Kenya Anti-Corruption Commission v Ken Deep Construction Limited & Wilson Gacanja [2019] KEELC 2124 (KLR) | Public Land Allocation | Esheria

Kenya Anti-Corruption Commission v Ken Deep Construction Limited & Wilson Gacanja [2019] KEELC 2124 (KLR)

Full Case Text

REPUBLIC OF KENYA

IN THE ENVIRONMENT AND LAND COURT

AT KISUMU

ELC CASE NO. 686 OF 2015

(FORMERLY HCCC NO. 95 OF 2009)

KENYA ANTI-CORRUPTION COMMISSION.................................PLAINTIFF

VERSUS

KEN DEEP CONSTRUCTION LIMITED...............................1ST DEFENDANT

WILSON GACANJA...................................................................2ND DEFENDANT

JUDGEMENT

1.  Kenya Anti-Corruption Commission, the Plaintiff, commenced this suit against Ken Deep Construction Limited and Wilson Gacanja, the Defendants, vide the plaint dated the 22nd June 2009 and amended on the 21st January 2010 seeking for the following prayers;

(a)   “A declaration that the issuance of a lease by the 2nd Defendant to the 1st Defendant over Kisumu Municipality/Block 7/455 was null and void ab initio and ineffectual to confer any right, interest or title upon the 1st Defendant in the first instance.

(b)   A declaration that the registration of the lease and issuance of a Certificate of lease over Kisumu Municipality/Block 7/455 to the 1st Defendant was null and void and ineffectual to confer a good title upon the 1st Defendant.

(bb) In the alternative to (a) and (b) above, a declaration that the 1st Defendant holds the registration of Kisumu municipality/Block 7/455 in trust for the Corporation and that the land register be rectified by deleting the name of the 1st Defendant and substituting the name of Kenya Railways Corporation as the proprietor.

(c)  An order for rectification of the land register by cancellation of the lease over Kisumu municipality/Block 7/455and Certificate of Lease issued to the 1st Defendant so as to restore the suit property to the Corporation.

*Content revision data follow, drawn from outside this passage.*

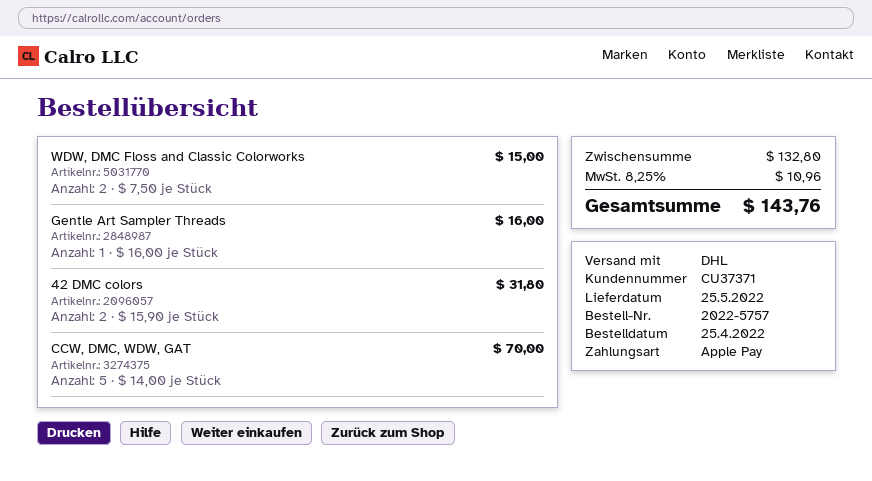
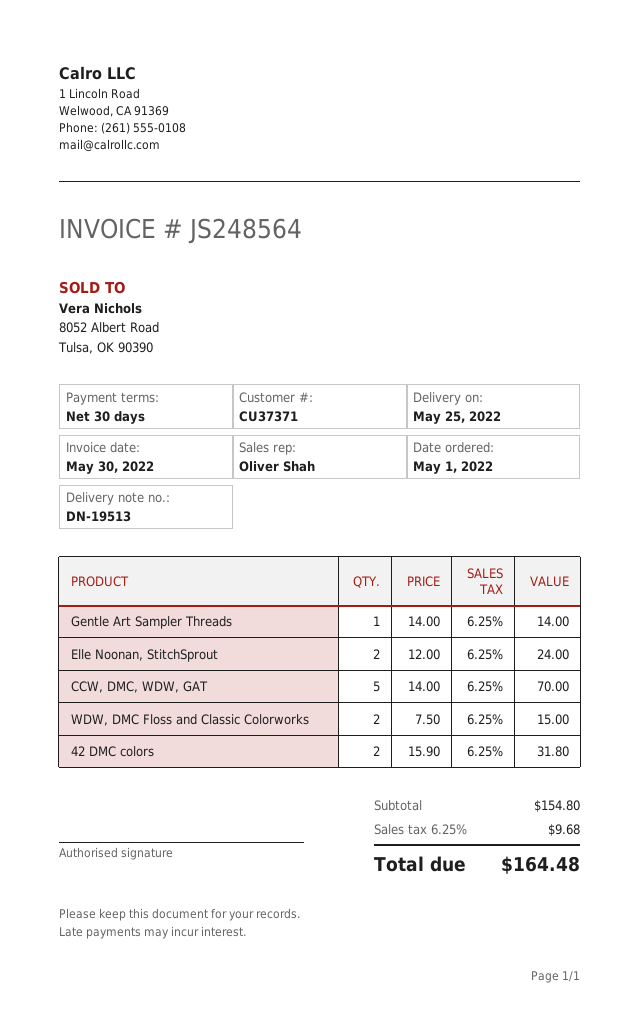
order date: 2022-04-25 -> 2022-05-01
Gentle Art Sampler Threads: 1 x 16.00 = 16.00 -> 1 x 14.00 = 14.00
Elle Noonan, StitchSprout: none -> 2 x 12.00 = 24.00
subtotal: 132.80 -> 154.80
tax: 8.25% = 10.96 -> 6.25% = 9.68
total: 143.76 -> 164.48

(d)  An order for a permanent injunction against the 1st Defendant by itself, its agents, servants or assigns restraining them from leasing, transferring, charging, taking possession, developing, or in any other manner howsoever from dealing with Kisumu municipality/Block 7/455

(e)   General Damages for fraud.

(f)   Costs of and incidental to the suit.

(g)   Interest on (f) above at court rates.

(h)   Any other or further relief the Court may deem fit and just to grant.”

The Plaintiff avers that Kisumu Municipality/Block 7/455, the suit land, was at all material times part of a larger parcel of land set apart as a railway reserve and vested in Kenya Railways Corporation vide L.N. No. 24 of 1986, and previously in the Corporation’s predecessors in title vide L.N. Nos. 20 of 1969 and 440 of 1963. That pursuant to the Plaintiff’s investigations, it found that in or about 1996 the 1st Defendant wrongly and fraudulently procured a lease from the 2nd Defendant over the suit land for private purposes, which was registered on the 19th March 1996 and Certificate of Lease issued without the knowledge and consent of the Kenya Railways Corporation. The Plaintiff has set out the particulars of fraud, illegality, knowledge, and constructive trust attributed to the Defendants at paragraphs 7, 8, 10 and 11A of the Amended plaint respectively. The Plaintiff alleges that the 2nd Defendant acted illegally in issuing the lease to the 1st Defendant, by knowingly alienating land vested in a public body for private purposes, and without following the laid down procedures; failing to circulate the Part Development Plan for the said alienation as required; alienating public land contrary to the provisions of the Government Lands Act; and without a resolution by the Board of the Kenya Railways Corporation to surrender the land for allocation, and approval of by the Minister responsible for Treasury to alienate the suit land to the 1st Defendant.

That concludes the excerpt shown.